At what point does the graph of the parametric equations y=3-2t, y=-2+5t intersect the graph of the parametric equations x = -1+3s,y=5-9s. The answer is the point of intersection (x,y).
Please help! I am really confused!
I am a bit confused myself, unless you have a typo.
I will assume you meant your first set to be
x = 3-2t, y = -2 + 5t
so -1+ 3s = 3 - 2t ---> 2t + 3s = 4 **
and
-2 + 5t = 5 - 9s ---> 5t + 9s = 7 ***
3 times ** ---> 6t + 9s = 12
subtract ***
t = 5
back in **
10 + 3s = 4
3s = -6
s = -2
then x = 3 -2t = 3 -10 = -7
y = -2+5t = -2 + 25 = 23
(x,y) = (-7, 23)
OR
If you meant it the way you typed it ....
from the first, since they are both equal to y
-2+5t = 3-2t
7t = 5
t = 5/7
-2 + 5t = 5 - 9s ---> 5t + 9s = 7
sub in t = 5/7
25/7 + 9s = 7
9s = 24/7
s = 8/21
since x = -1+3s
x = -1 + 8/7 = 1/7
y = 3-2t = 3-10/7 = 11/7
point would be ( 1/7, 11/7)
Sorry it was a typo it was the first one thanks a lot!!!
To find the point of intersection of the two parametric equations, we need to find the values of t and s for which the x and y values from both equations are equal.
Let's equate the y values from the two equations:
3 - 2t = 5 - 9s
To solve for t and s, we can isolate one variable and substitute it into the other equation.
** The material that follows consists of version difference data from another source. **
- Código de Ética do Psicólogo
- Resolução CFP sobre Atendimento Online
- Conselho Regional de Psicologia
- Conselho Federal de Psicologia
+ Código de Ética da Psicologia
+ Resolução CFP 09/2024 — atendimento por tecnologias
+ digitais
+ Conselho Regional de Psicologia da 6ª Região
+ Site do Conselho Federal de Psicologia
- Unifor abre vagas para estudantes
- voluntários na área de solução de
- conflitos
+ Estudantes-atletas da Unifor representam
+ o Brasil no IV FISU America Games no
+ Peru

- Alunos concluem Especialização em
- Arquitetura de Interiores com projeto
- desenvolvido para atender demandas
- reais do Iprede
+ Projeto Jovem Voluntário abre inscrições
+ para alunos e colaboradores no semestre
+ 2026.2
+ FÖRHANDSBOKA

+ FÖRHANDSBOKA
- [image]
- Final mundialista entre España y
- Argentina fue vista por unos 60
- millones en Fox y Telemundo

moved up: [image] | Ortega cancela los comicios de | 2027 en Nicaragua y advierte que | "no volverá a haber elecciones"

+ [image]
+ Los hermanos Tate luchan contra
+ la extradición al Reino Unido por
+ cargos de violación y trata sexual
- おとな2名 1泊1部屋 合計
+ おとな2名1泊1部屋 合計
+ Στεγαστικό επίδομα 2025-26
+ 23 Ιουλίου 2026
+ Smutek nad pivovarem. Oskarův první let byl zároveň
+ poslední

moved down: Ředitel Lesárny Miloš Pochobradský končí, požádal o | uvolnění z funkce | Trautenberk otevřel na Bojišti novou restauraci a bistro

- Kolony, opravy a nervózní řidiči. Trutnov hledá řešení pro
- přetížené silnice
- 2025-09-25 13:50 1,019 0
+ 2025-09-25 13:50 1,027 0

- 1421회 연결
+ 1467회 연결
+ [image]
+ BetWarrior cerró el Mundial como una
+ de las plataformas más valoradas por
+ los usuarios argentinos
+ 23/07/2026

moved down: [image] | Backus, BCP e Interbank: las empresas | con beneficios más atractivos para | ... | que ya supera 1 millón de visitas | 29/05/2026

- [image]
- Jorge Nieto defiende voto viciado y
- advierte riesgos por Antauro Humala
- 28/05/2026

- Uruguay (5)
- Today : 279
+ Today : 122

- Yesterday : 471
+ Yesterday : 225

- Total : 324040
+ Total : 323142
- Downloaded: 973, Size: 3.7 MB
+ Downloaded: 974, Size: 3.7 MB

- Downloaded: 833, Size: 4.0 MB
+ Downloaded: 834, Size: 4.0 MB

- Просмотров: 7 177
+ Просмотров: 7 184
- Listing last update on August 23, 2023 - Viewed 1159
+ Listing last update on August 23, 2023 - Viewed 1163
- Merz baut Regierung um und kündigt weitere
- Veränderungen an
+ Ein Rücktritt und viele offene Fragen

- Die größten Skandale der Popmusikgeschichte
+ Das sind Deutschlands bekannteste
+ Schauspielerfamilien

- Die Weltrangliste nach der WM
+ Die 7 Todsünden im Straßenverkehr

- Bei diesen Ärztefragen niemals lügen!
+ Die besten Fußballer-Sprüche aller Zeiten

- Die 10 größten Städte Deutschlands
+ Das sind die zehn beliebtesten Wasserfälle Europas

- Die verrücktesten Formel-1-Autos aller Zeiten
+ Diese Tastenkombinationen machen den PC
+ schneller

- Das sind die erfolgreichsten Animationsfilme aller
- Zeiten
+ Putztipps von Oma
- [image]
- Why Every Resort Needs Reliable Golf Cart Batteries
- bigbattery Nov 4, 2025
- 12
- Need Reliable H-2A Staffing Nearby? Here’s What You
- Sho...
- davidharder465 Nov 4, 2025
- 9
Let's isolate t in terms of s:
-2t = 5 - 9s - 3
-2t = 2 - 9s
t = (2 - 9s) / (-2)
Now, substitute this value of t into the x equation to find the value of x in terms of s:
x = -1 + 3s
Now that we have expressions for both x and y in terms of s, we can set them equal to each other:
-1 + 3s = (2 - 9s) / (-2)
To solve this equation, first cross-multiply:
-2(-1 + 3s) = 2 - 9s
2 - 6s = 2 - 9s
Next, we can simplify:
-6s + 9s = 0
3s = 0
s = 0
Now that we have the value of s, substitute it into either the x or y equation to find the corresponding value of t:
y = 3 - 2t
y = 3 - 2(0)
y = 3
Therefore, the point of intersection (x, y) is (0, 3).